One hopeful sign was when one of the battalion guns enfiladed a Spanish militia battalion and routed them. But in general the French were pinned and in confusion.

It should be pointed out that there was an opportunity for the Legere and the Swiss to assault the guns. But I choose to form a line and try and drive the enemy off with musket fire.

I realise that this is not very French, and the part of the reasoning behind it was due to my not fully understanding the rules. As at the time I was more concerned with trying to ensure that I had a chance to issue a rally order. The units in question could have used their iniative to launch the assault. But then there was a lot I could and should have done in hindsight, had I not got tied up in trying to hold the ground for a co ordinated assault - like given Brigade orders instead of trying to micromanage the situation, and used attack columns instead of mixed formations to take advantage of the free move.

Indeed this line of cautious thinking became worse when the commander got swept away trying to rally a shaken unit and the new commander had an even worse command rating.

Oh and my folly was compounded when I allowed myself to become drawn into a fight with some riflemen in a wood. Instead of the cavalry being used to save the infantry by attacking the guns in a glorious charge, they got drawn out the to right flank, fought a brief and bloody skirmish with the British cavalry before the Hussars were destroyed by enfilading fire, and the cavalry were beaten off when they blundered into the riflemen - being destroyed by rifle fire before they made contact.

The game ended with the French in retreat and the Spanish siege guns firmly in place.

And so to the opening statement.

Because what made this game so interesting for me was that the French performed pretty much like the Spanish army I am in the process of planning and building. Which in a perverse sort of way made me rather excited about the project.

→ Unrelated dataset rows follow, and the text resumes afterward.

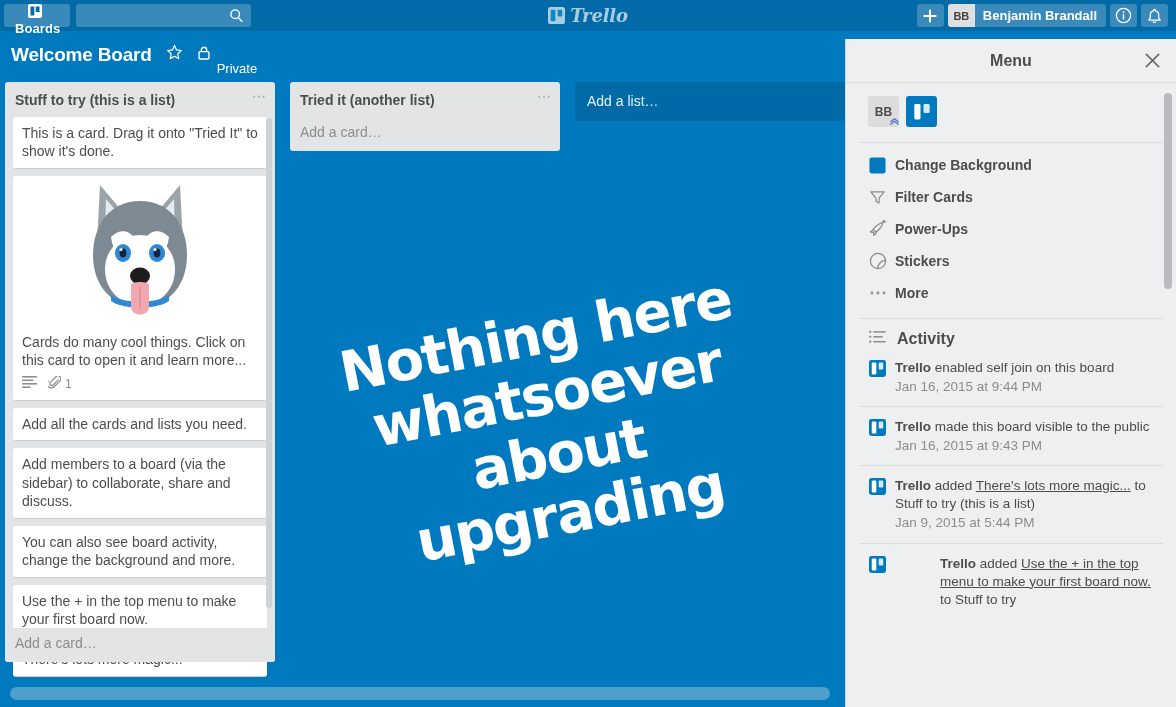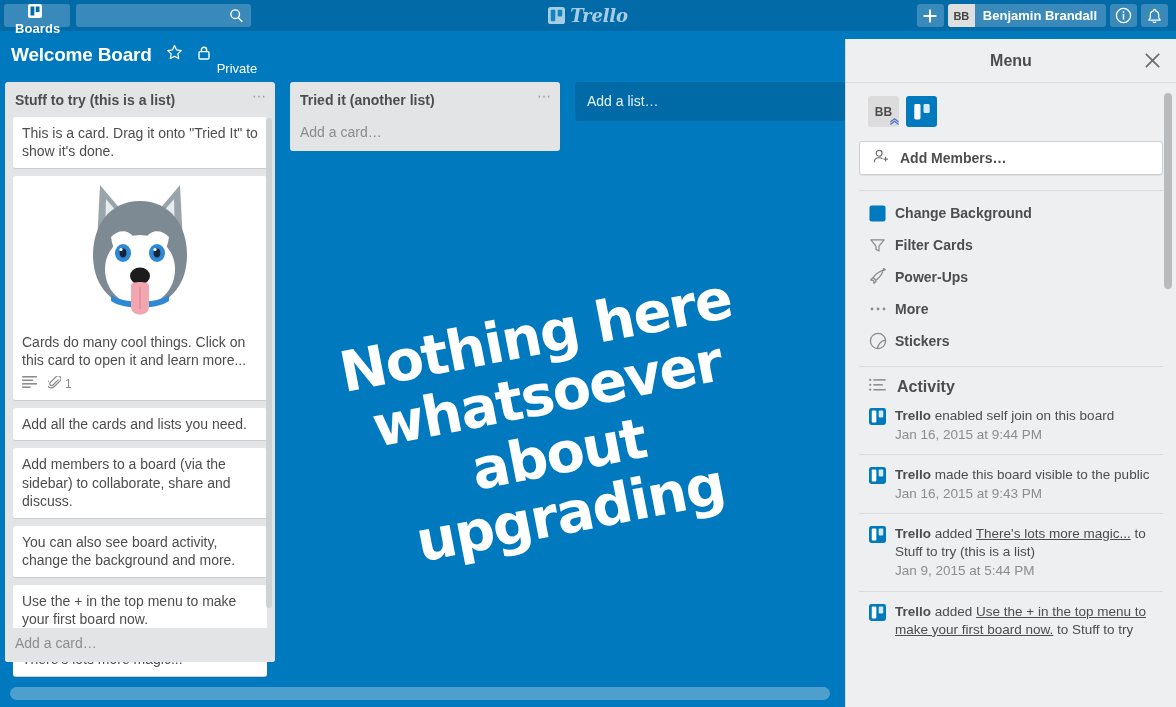"Add Members…" div.add-members { html: <div> <span> <svg> <circle></circle> <path></path> <line></line> <line></line> </svg> </span> <span>Add Members…</span> </div> -> none }
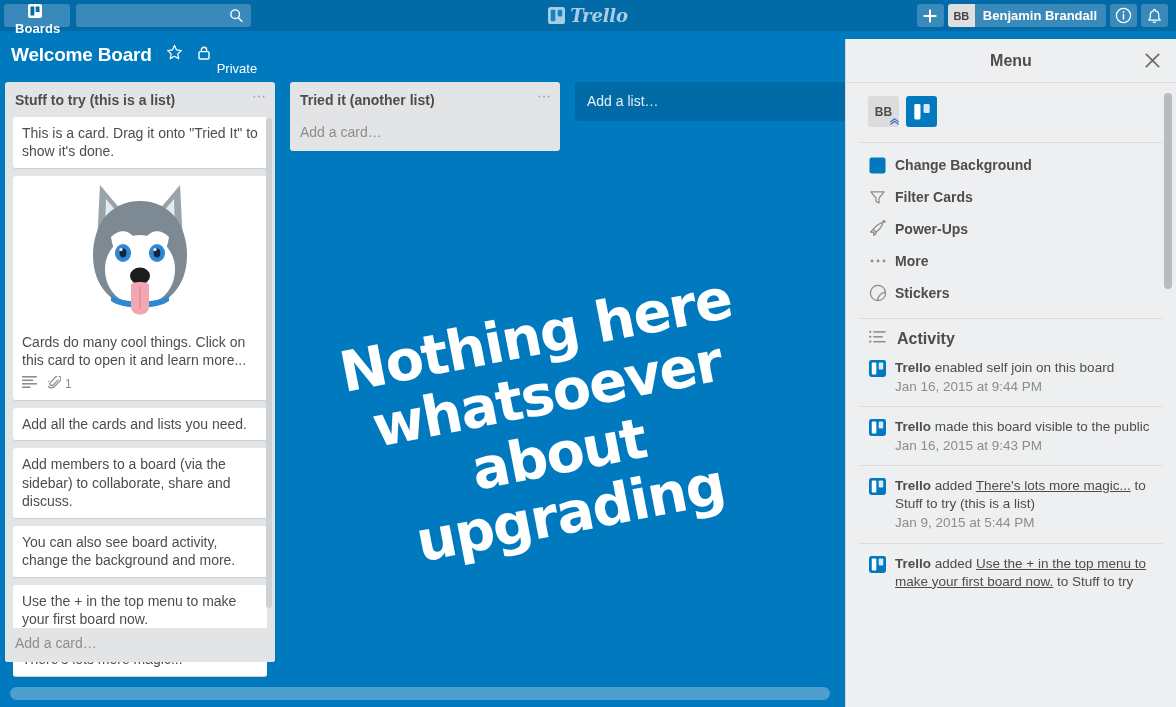"More" div.menu-row { order: before "Stickers" -> after "Stickers" }
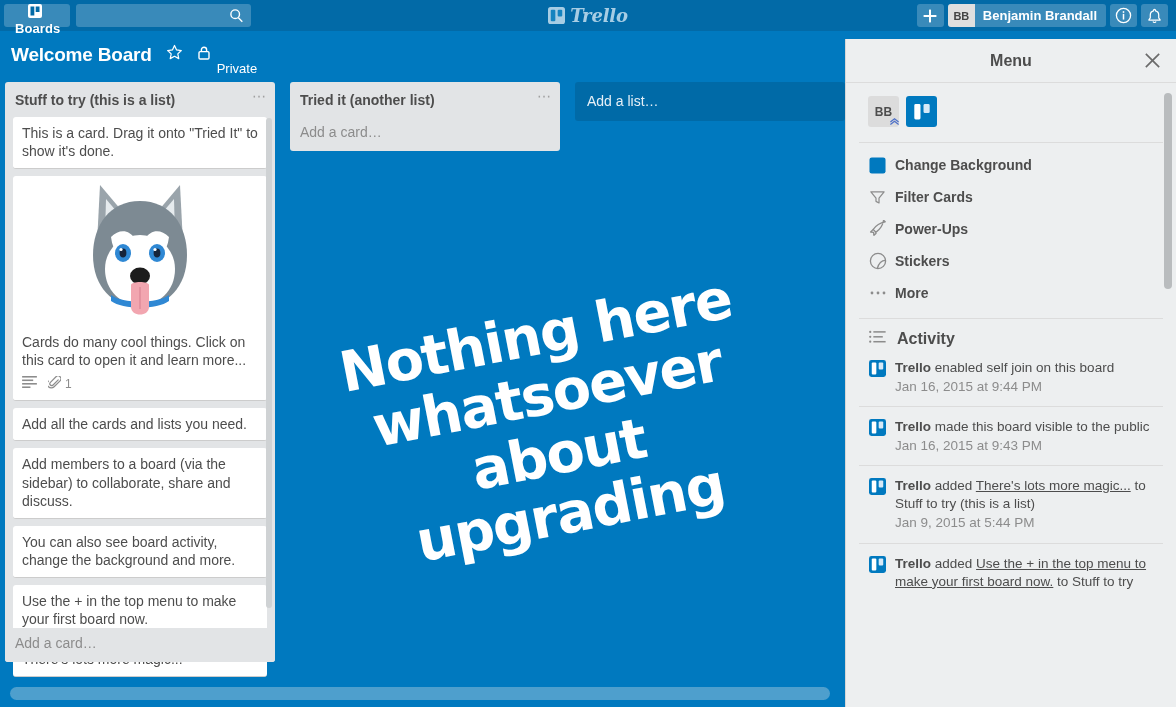"Trello added Use the +" div.act-item { gap: none -> 45px }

Obviously I should have taken the bull by the horns, formed up in column and charged. And perhaps it is a lesson that one should ensure that when visualising how you want your force to perform that one should not become too fixated on the visualisation at the expense of the situation on the table.

Still we live and learn.


Saturday, 3 March 2012

Painting Yoga

The illuminated magnifying headset thing is a real boon for painting.

It makes me realise how much of my painting recently has been a matter of educated guesswork. Suddenly I can see the model in all it's glory - or imperfections - as the case may be.

Though I do wonder if prelonged usage might lead to a trip to the chiropractor, For I find myself bending and twisting into all kinds of odd angles to marry the magnification to the light. As absurd as I look wearing the thing, I no doubt increase the absurdity by the contortions.

But no matter. If it results in my armies looking marvellous, then it is a price worth paying.


Friday, 2 March 2012

Playing in Historical Fashion

So the nearly completed French are to get the first run out as a division at the club on Sunday.

Dean is working out a scenario, so it remains to be seen what devious schemes he dreams up. I'm going to be trying out big battalions and battalion guns. However a check through the rules has revealed that guns can only be manhandled once per turn, so my original plan of the brigade rolling forward with artillery support is slightly stymied. But then given that the plan was always based on Wellington's remark about the French 'coming on in the same old way', perhaps that is what he meant, given that this will but implied necessity slow up the advance of the mixed columns.

But regardless there must be a reason why the French re-introduced the use of smaller calibre cannon at about the time they invaded Spain.

Of course I could take the advice of the interwebz, ignore attempting to understand the army and just double up attack columns on units in line....


Thursday, 1 March 2012

Spick and Span

I have finally done it.

I am now the proud owner of Winsor and Newton Series 7 paintbrush. Oh and I have also bought one of those illuminated magnifying headband things. The two purchases are connected, as I have decided that after a few years of knocking out 'table top' quality figures, that the Spanish army I am about to embark upon will recieve a high quality paint job.